--- START ---
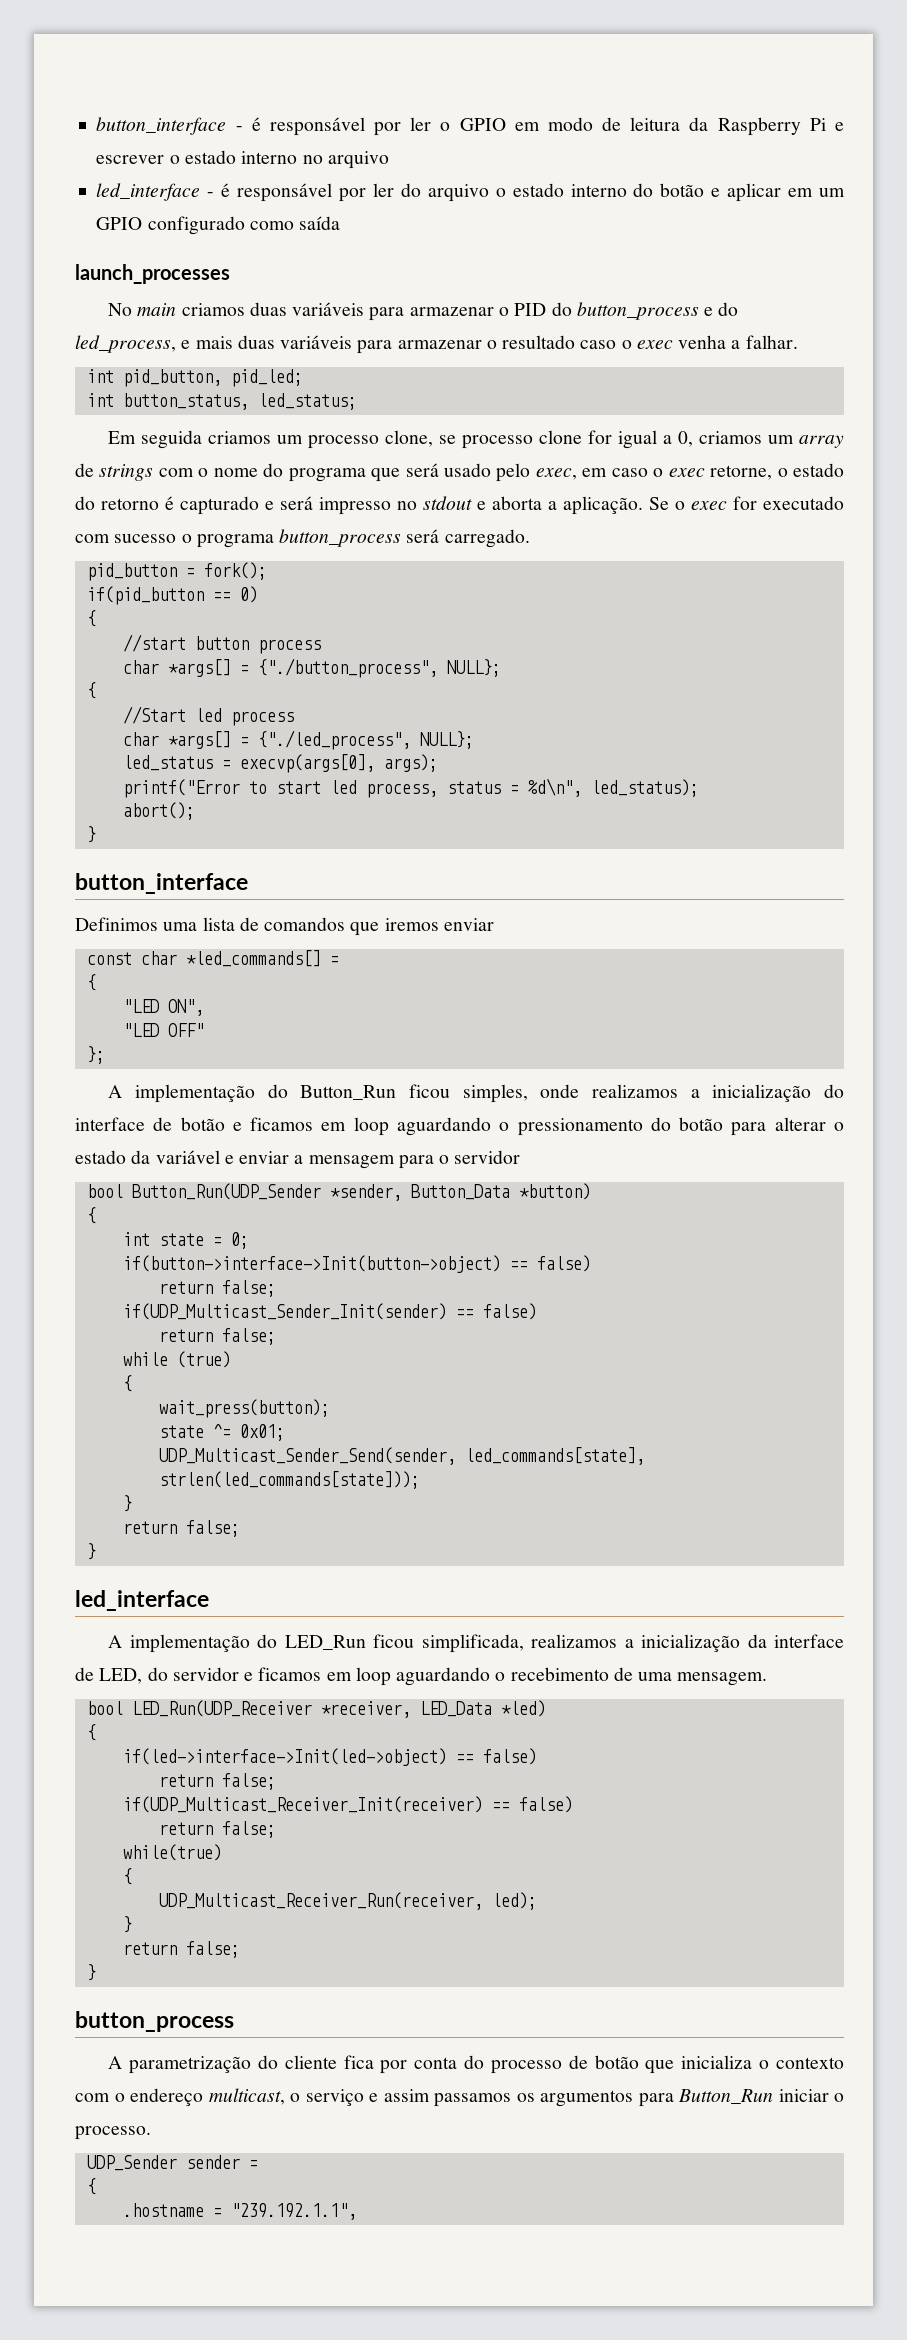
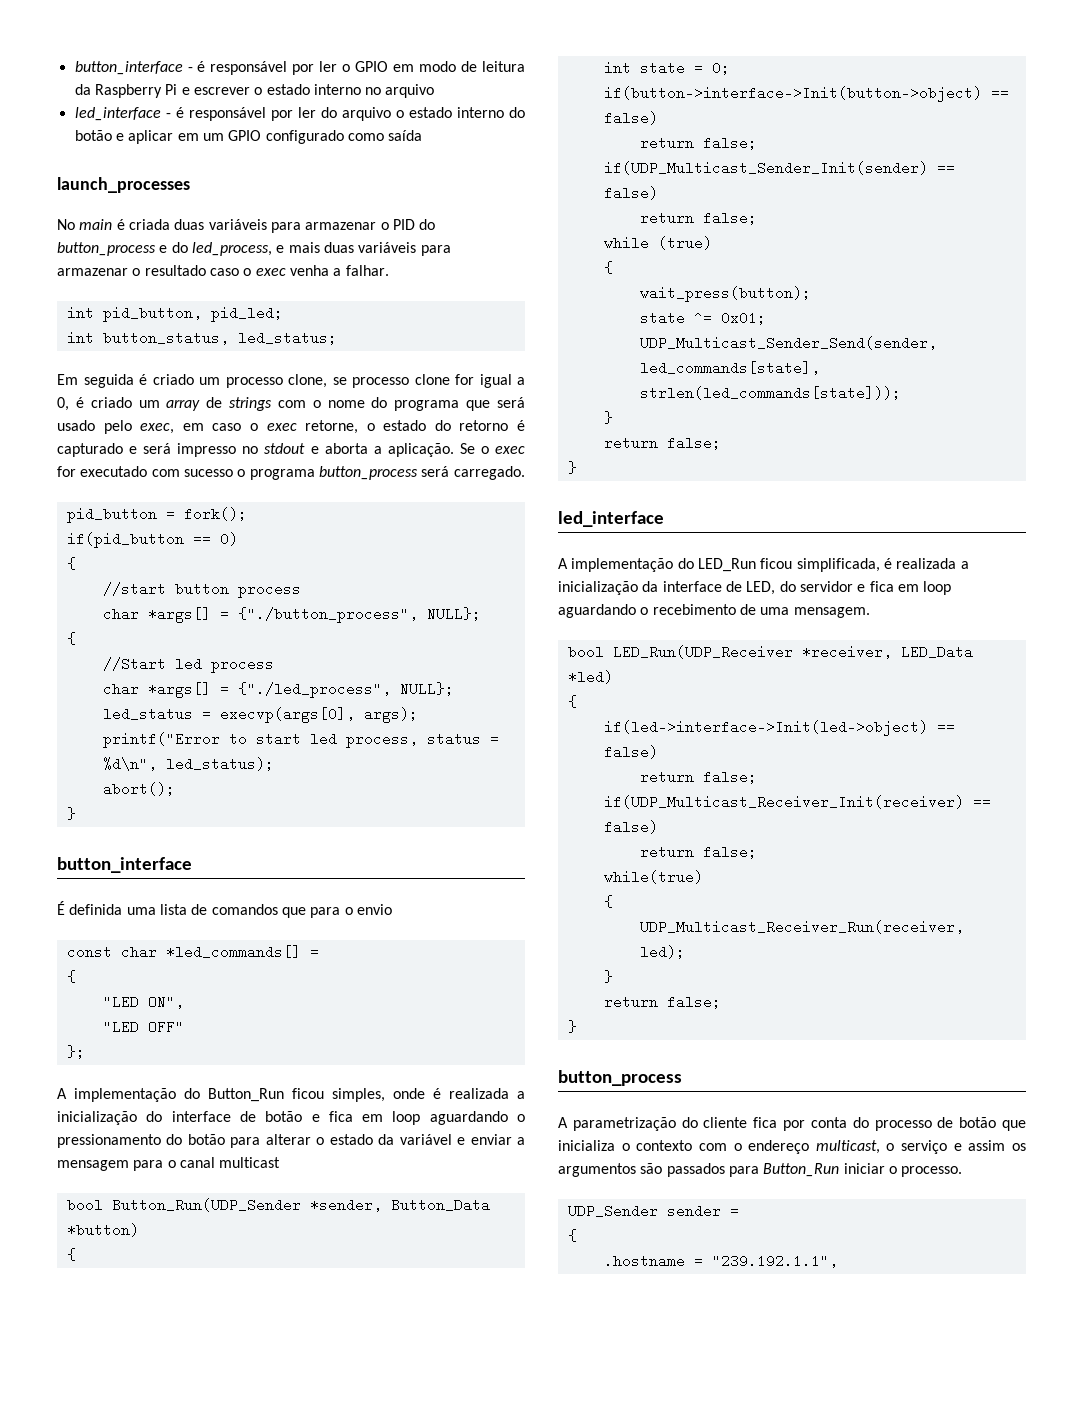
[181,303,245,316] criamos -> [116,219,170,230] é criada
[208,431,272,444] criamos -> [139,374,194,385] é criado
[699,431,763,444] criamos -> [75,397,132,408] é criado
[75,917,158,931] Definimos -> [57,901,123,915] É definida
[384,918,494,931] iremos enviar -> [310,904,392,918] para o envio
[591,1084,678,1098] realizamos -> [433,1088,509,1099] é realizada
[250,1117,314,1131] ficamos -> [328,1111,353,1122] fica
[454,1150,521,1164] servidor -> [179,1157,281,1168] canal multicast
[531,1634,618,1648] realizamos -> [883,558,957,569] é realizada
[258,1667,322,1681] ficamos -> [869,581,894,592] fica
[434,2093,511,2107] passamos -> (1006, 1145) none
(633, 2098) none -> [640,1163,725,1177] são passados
--- END ---
» PROBLEM STATEMENT:
Leave the pictures aside and give the records above back word for word.

» RESPONSE AREA:
[181,303,245,316] criamos -> [116,219,170,230] é criada
[208,431,272,444] criamos -> [139,374,194,385] é criado
[699,431,763,444] criamos -> [75,397,132,408] é criado
[75,917,158,931] Definimos -> [57,901,123,915] É definida
[384,918,494,931] iremos enviar -> [310,904,392,918] para o envio
[591,1084,678,1098] realizamos -> [433,1088,509,1099] é realizada
[250,1117,314,1131] ficamos -> [328,1111,353,1122] fica
[454,1150,521,1164] servidor -> [179,1157,281,1168] canal multicast
[531,1634,618,1648] realizamos -> [883,558,957,569] é realizada
[258,1667,322,1681] ficamos -> [869,581,894,592] fica
[434,2093,511,2107] passamos -> (1006, 1145) none
(633, 2098) none -> [640,1163,725,1177] são passados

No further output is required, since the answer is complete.